“Consider the example of your glorious Lord and Master. There was a number of the souls of men committed by the Father into His hands, that He might take care for their salvation.
And after what manner did He execute His office?
How did He lay out Himself for the salvation of those souls?
What great things did He do?
And what great things did He suffer?
How hard was the labor He went through?
And how greatly did He deny Himself?
How did this great Shepherd of the sheep behave Himself when He saw the wolf coming to destroy the sheep?
He did not flee to save His own life, and so leave the sheep to become a prey; but from pity and love to the sheep, interposed Himself between them and their enemy, stood between them and harm, and encountered the wolf, and in the conflict gave His own life to save theirs (John 10:11–15).
We read of Christ’s travailing for souls, ‘It pleased the Lord to bruise him, he hath put him to grief.
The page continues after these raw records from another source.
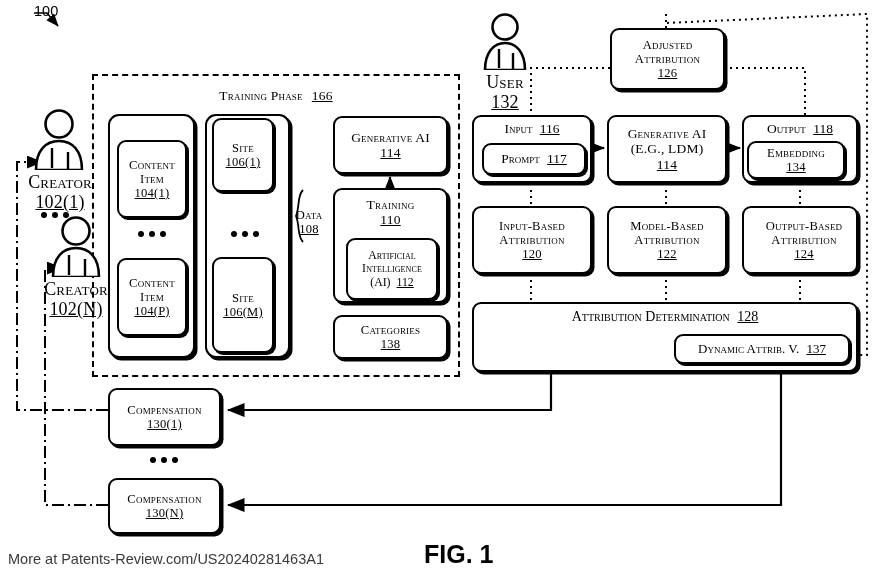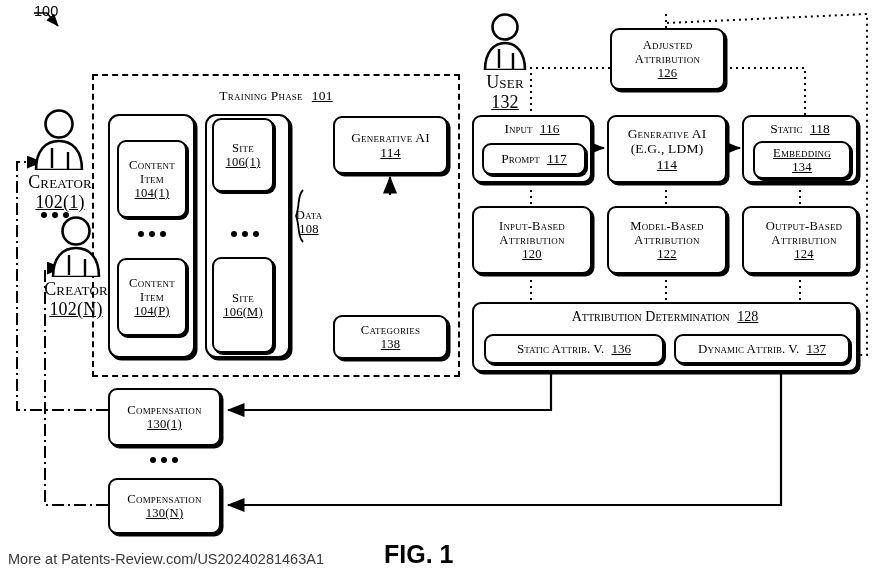--- a/index.html
+++ b/index.html
@@ -114,7 +114,7 @@
   <div class="dashbox" style="left:92px;top:74px;width:368px;height:303px;"></div>
   <div class="ptext" style="left:92px;top:86px;width:368px;text-align:center;">
     <span class="sc13">Training Phase</span>
-    <span class="sc13 num" style="margin-left:5px;">101</span>
+    <span class="sc13 num" style="margin-left:5px;">166</span>
   </div>
 
   <div class="groupbox" style="left:108px;top:114px;width:87px;height:244px;"></div>

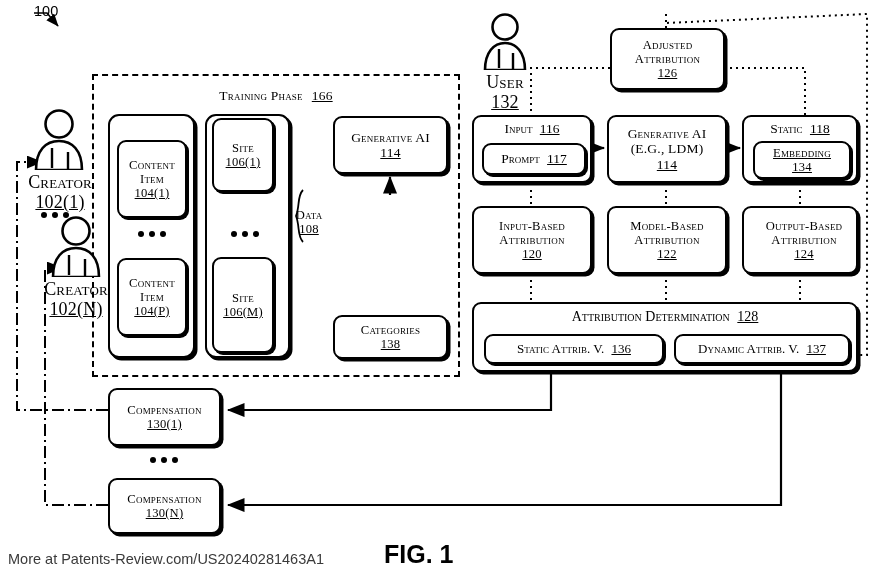--- a/index.html
+++ b/index.html
@@ -197,7 +197,7 @@
 
   <div class="box" style="left:742px;top:115px;width:116px;height:68px;justify-content:flex-start;padding-top:4px;">
     <span class="lbl" style="font-variant:small-caps;font-size:13.5px;">
-      <span>Static</span>
+      <span>Output</span>
       <span class="num" style="margin-left:4px;">118</span>
     </span>
     <div class="box inner" style="position:absolute;left:9px;top:24px;width:98px;height:38px;text-decoration:underline;">

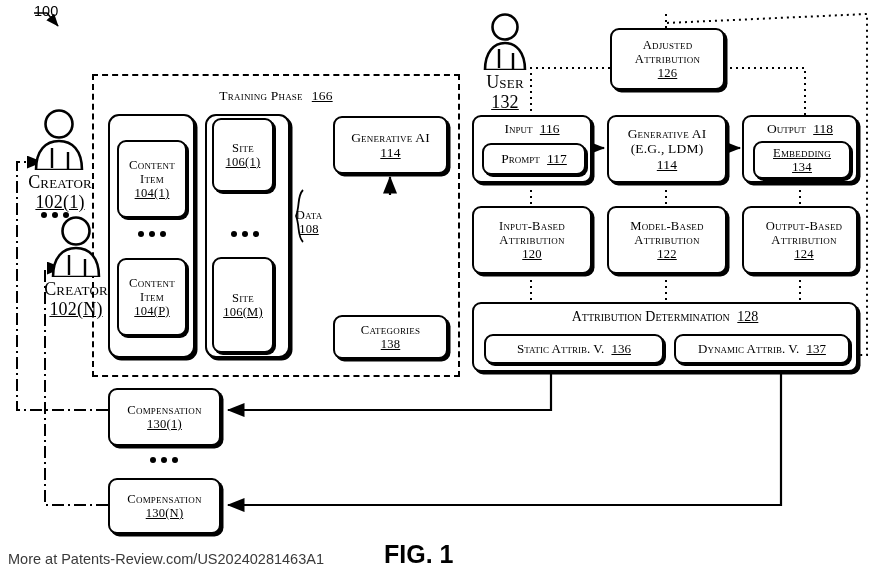--- a/index.html
+++ b/index.html
@@ -200,7 +200,7 @@
       <span>Output</span>
       <span class="num" style="margin-left:4px;">118</span>
     </span>
-    <div class="box inner" style="position:absolute;left:9px;top:24px;width:98px;height:38px;text-decoration:underline;">
+    <div class="box inner" style="position:absolute;left:3px;top:24px;width:98px;height:38px;">
       <span class="lbl sc12">Embedding</span>
       <span class="lbl sc12 num">134</span>
     </div>

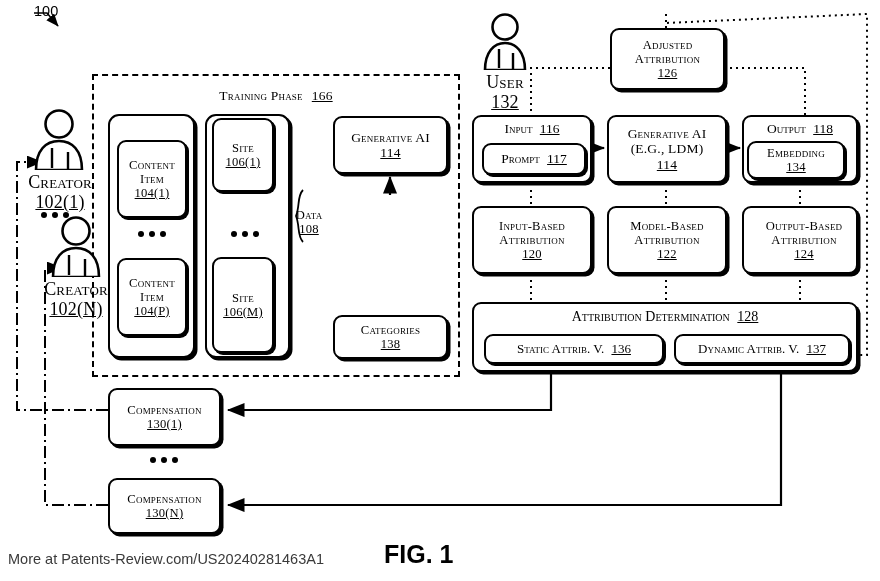--- a/index.html
+++ b/index.html
@@ -151,6 +151,18 @@
     <span class="lbl sc13 num">114</span>
   </div>
 
+  <div class="box" style="left:333px;top:188px;width:115px;height:115px;justify-content:flex-start;padding-top:7px;">
+    <span class="lbl sc13">Training</span>
+    <span class="lbl sc13 num">110</span>
+    <div class="box inner" style="position:absolute;left:11px;top:48px;width:92px;height:62px;">
+      <span class="lbl sc11">Artificial</span>
+      <span class="lbl sc11">Intelligence</span>
+      <span class="lbl" style="font-size:11.8px;">
+        <span>(AI)</span>
+        <span class="num" style="margin-left:3px;">112</span>
+      </span>
+    </div>
+  </div>
 
   <div class="box" style="left:333px;top:315px;width:115px;height:44px;">
     <span class="lbl sc12">Categories</span>

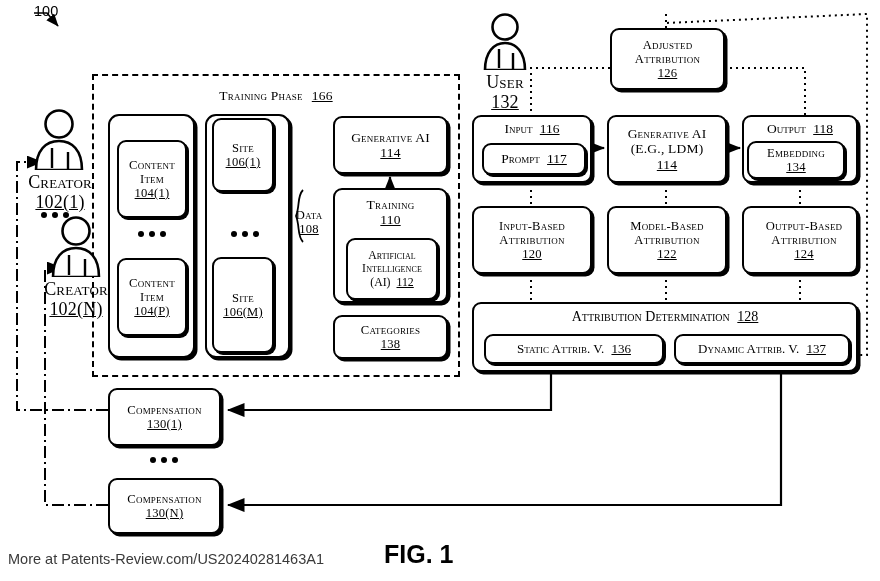--- a/index.html
+++ b/index.html
@@ -239,12 +239,6 @@
       <span>Attribution Determination</span>
       <span class="num" style="margin-left:4px;">128</span>
     </span>
-    <div class="box inner" style="position:absolute;left:10px;top:30px;width:180px;height:30px;">
-      <span class="lbl" style="font-variant:small-caps;font-size:13px;">
-        <span>Static Attrib. V.</span>
-        <span class="num" style="margin-left:4px;">136</span>
-      </span>
-    </div>
     <div class="box inner" style="position:absolute;left:200px;top:30px;width:176px;height:30px;">
       <span class="lbl" style="font-variant:small-caps;font-size:13px;">
         <span>Dynamic Attrib. V.</span>

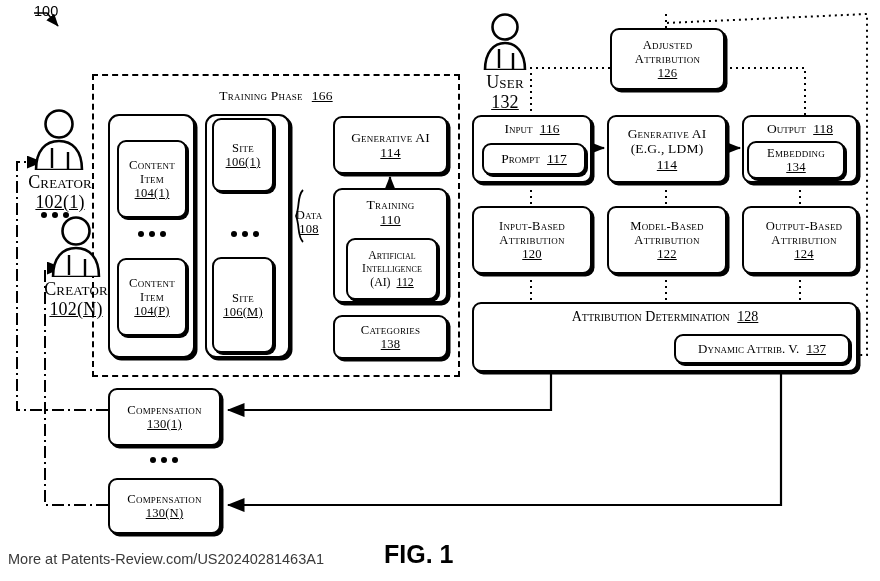--- a/index.html
+++ b/index.html
@@ -258,7 +258,7 @@
   </div>
 
   <div class="credit" style="left:8px;top:551px;">More at Patents-Review.com/US20240281463A1</div>
-  <div class="figlabel" style="left:384px;top:540px;">FIG. 1</div>
+  <div class="figlabel" style="left:424px;top:540px;">FIG. 1</div>
 
 </div>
When thou shalt make his soul an offering for sin, he shall see his seed…. He shall see of the travail of his soul, and shall be satisfied’ (Isaiah 53:10–11).
And how did He travail for this seed of His?
Look into the garden of Gethsemane, and there behold Him lying on the earth, with His body covered over with clotted blood, falling down in lumps to the ground, with His soul exceeding sorrowful even unto death, and offering up strong crying and tears together with His blood.
And look to the cross, where He endured yet far more extreme agonies, and drank up the bitter cup of God’s wrath, and shed the remainder of His blood, lingeringly drained out through His tortured hands and feet, and extravasated out of His broken heart into His bowels, and there turned into blood and water, through the vehement fermentation occasioned by the weight of grief and extremity of agony of soul, under which He cried out with that loud and lamentable and repeated cry.
Thus He travailed in birth with His seed; thus He labored and suffered for the salvation of those souls that the Father had committed to Him.
This is the example of the great Shepherd.”
–Jonathan Edwards, “The Great Concern Of A Watchman For Souls,” in Sermons and Discourses, 1743-1758, The Works of Jonathan Edwards, Vol. 25. Ed. Wilson H. Kimnach (New Haven: Yale University Press, 2006), 72. This sermon on Hebrews 13:17 (“They watch for your souls, as they that must give account.”) was preached on June 8, 1743, at the ordination of Jonathan Judd.